Sid	Local user Sid or user Sid group or the Sid of the AD object or the Object ID of the Azure AD object, defines whether to apply this policy over a specific user or user group. One entry can have a maximum of one SID and an entry without any SID means to apply the policy over the machine.
ComputerSid	Local computer Sid or computer Sid group or the Sid of the AD object or the Object ID of the AAD object, defines whether to apply this policy over a specific machine or machine group. One entry can have a maximum of one ComputerSID and an entry without any ComputerSID means to apply the policy over the machine. If you want to apply an Entry to a specific user and specific machine, add both SID and ComputerSID into the same Entry.
Options	Defines whether to display notification or not	When Type Allow is selected: 0: nothing 4: disable AuditAllowed and AuditDenied for this Entry. Even if Allow happens and the AuditAllowed is setting configured, the system won't send event. 8: create a copy of the file as evidence, and fire "RemovableStorageFileEvent" event, this has to be used together with 'Set location for a copy of the file' setting through Intune or Group Policy. When Type Deny is selected: 0: nothing 4: disable AuditDenied for this Entry. Even if Block happens and the AuditDenied is setting configured, the system won't show notification. When Type AuditAllowed is selected: 0: nothing 1: nothing 2: send event When Type AuditDenied is selected: 0: nothing 1: show notification 2: send event 3: show notification and send event 4: print
AccessMask	Defines the access.
Parameters	Condition for this Entry, for example, network condition.	Can add groups (non-devices type) or even put Parameters into Parameters. See Parameters properties table below for more details.

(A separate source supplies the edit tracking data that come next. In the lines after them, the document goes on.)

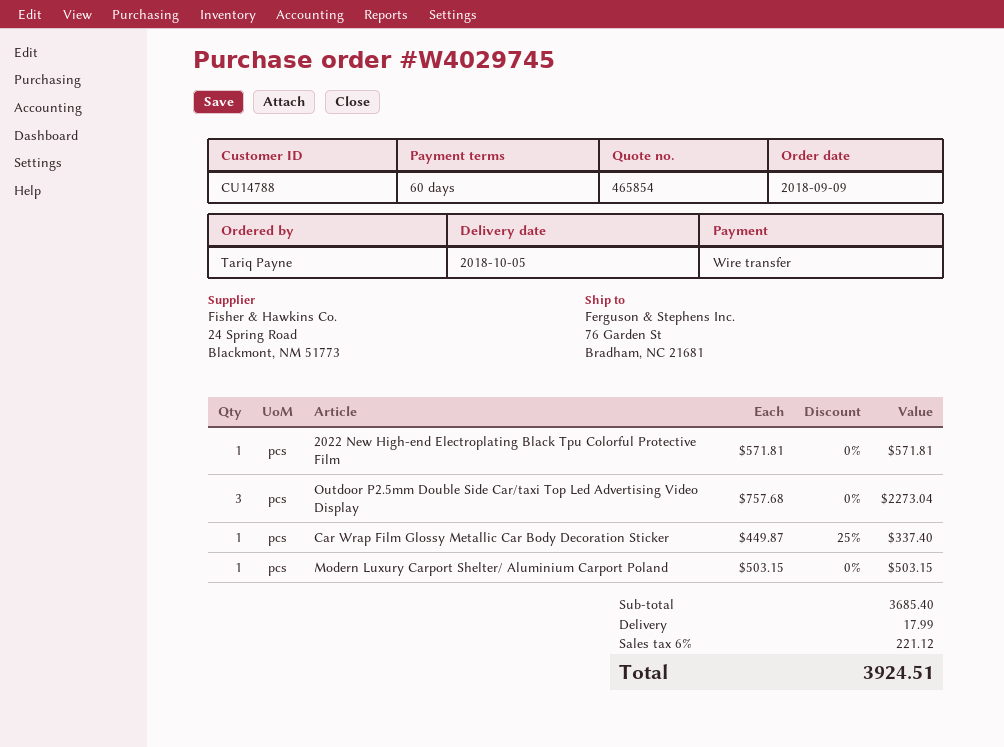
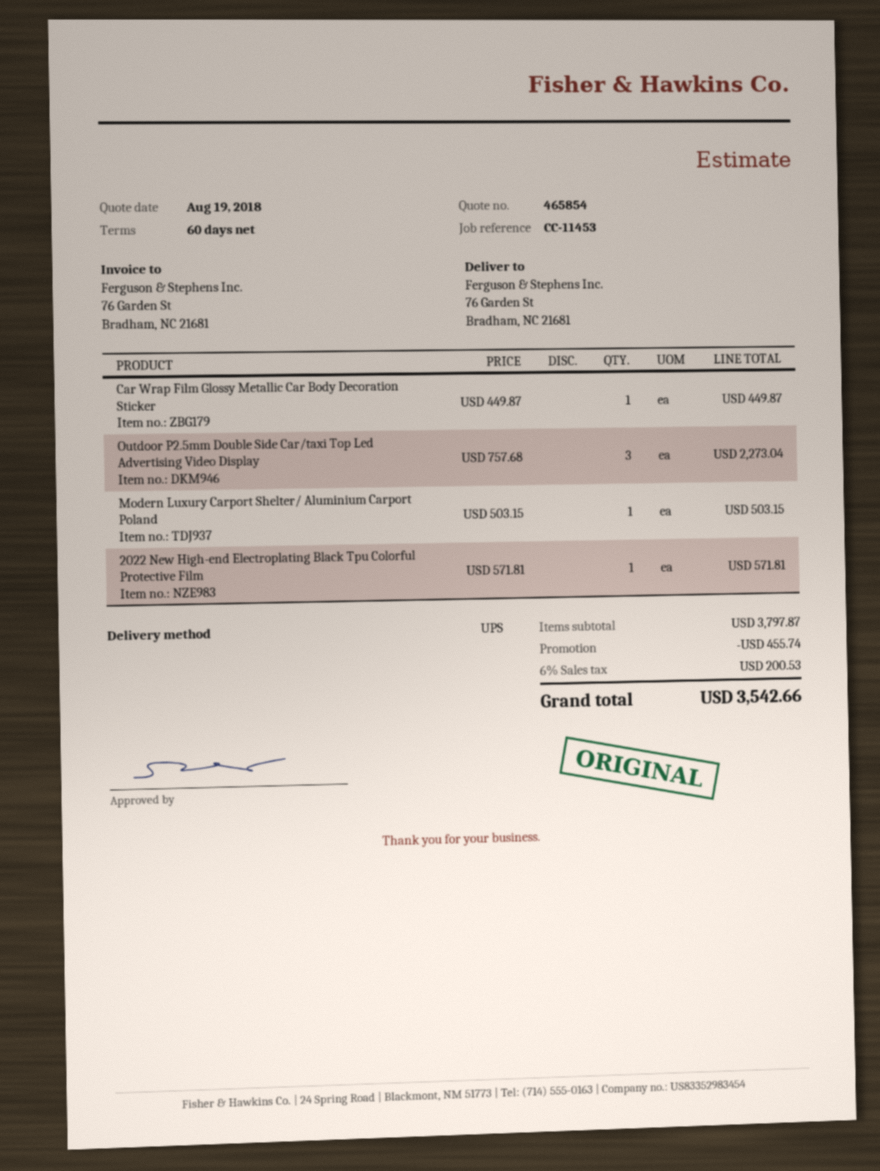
Car Wrap Film Glossy Metallic Car Body Decoration Sticker: 1 x 449.87 - 25% = 337.40 -> 1 x 449.87 = 449.87
subtotal: 3685.40 -> 3797.87
discount: none -> 455.74
shipping: 17.99 -> none
tax: 6% = 221.12 -> 6% = 200.53
total: 3924.51 -> 3542.66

The table below lists the properties you can use in Parameters:

Property Name	Description	Options
MatchType	When there are multiple device properties being used in the DescriptorIDList, MatchType defines the relationship.	MatchAll: Any attributes under the DescriptorIdList will be And relationship; for example, if administrator puts DeviceID and InstancePathID, for every connected USB, system will check to see whether the USB meets both values. MatchAny: The attributes under the DescriptorIdList will be Or relationship; for example, if administrator puts DeviceID and InstancePathID, for every connected USB, system will do the enforcement as long as the USB has either an identical DeviceID or InstanceID value. MatchExcludeAll: The attributes under the DescriptorIdList will be And relationship, any items that do NOT meet will be covered. For example, if administrator puts DeviceID and InstancePathID and uses MatchExcludeAll, for every connected USB, system will do the enforcement as long as the USB doesn't have both identical DeviceID and InstanceID value. MatchExcludeAny: The attributes under the DescriptorIdList will be Or relationship, any items that do NOT meet will be covered. For example, if administrator puts DeviceID and InstancePathID and uses MatchExcludeAny, for every connected USB, system will do the enforcement as long as the USB doesn't have either an identical DeviceID or InstanceID value.
PrintJob Network VPNConnection	The PrintJob or Network or VPNConnection group(s) created above.	Use the GroupId of the PrintJob or Network or VPNConnection group(s) created above.
Parameters	You can embed Parameters inside Parameters with MatchType.

Enduser experience

You can view the policy name and printer information if you have right options setting in your policy.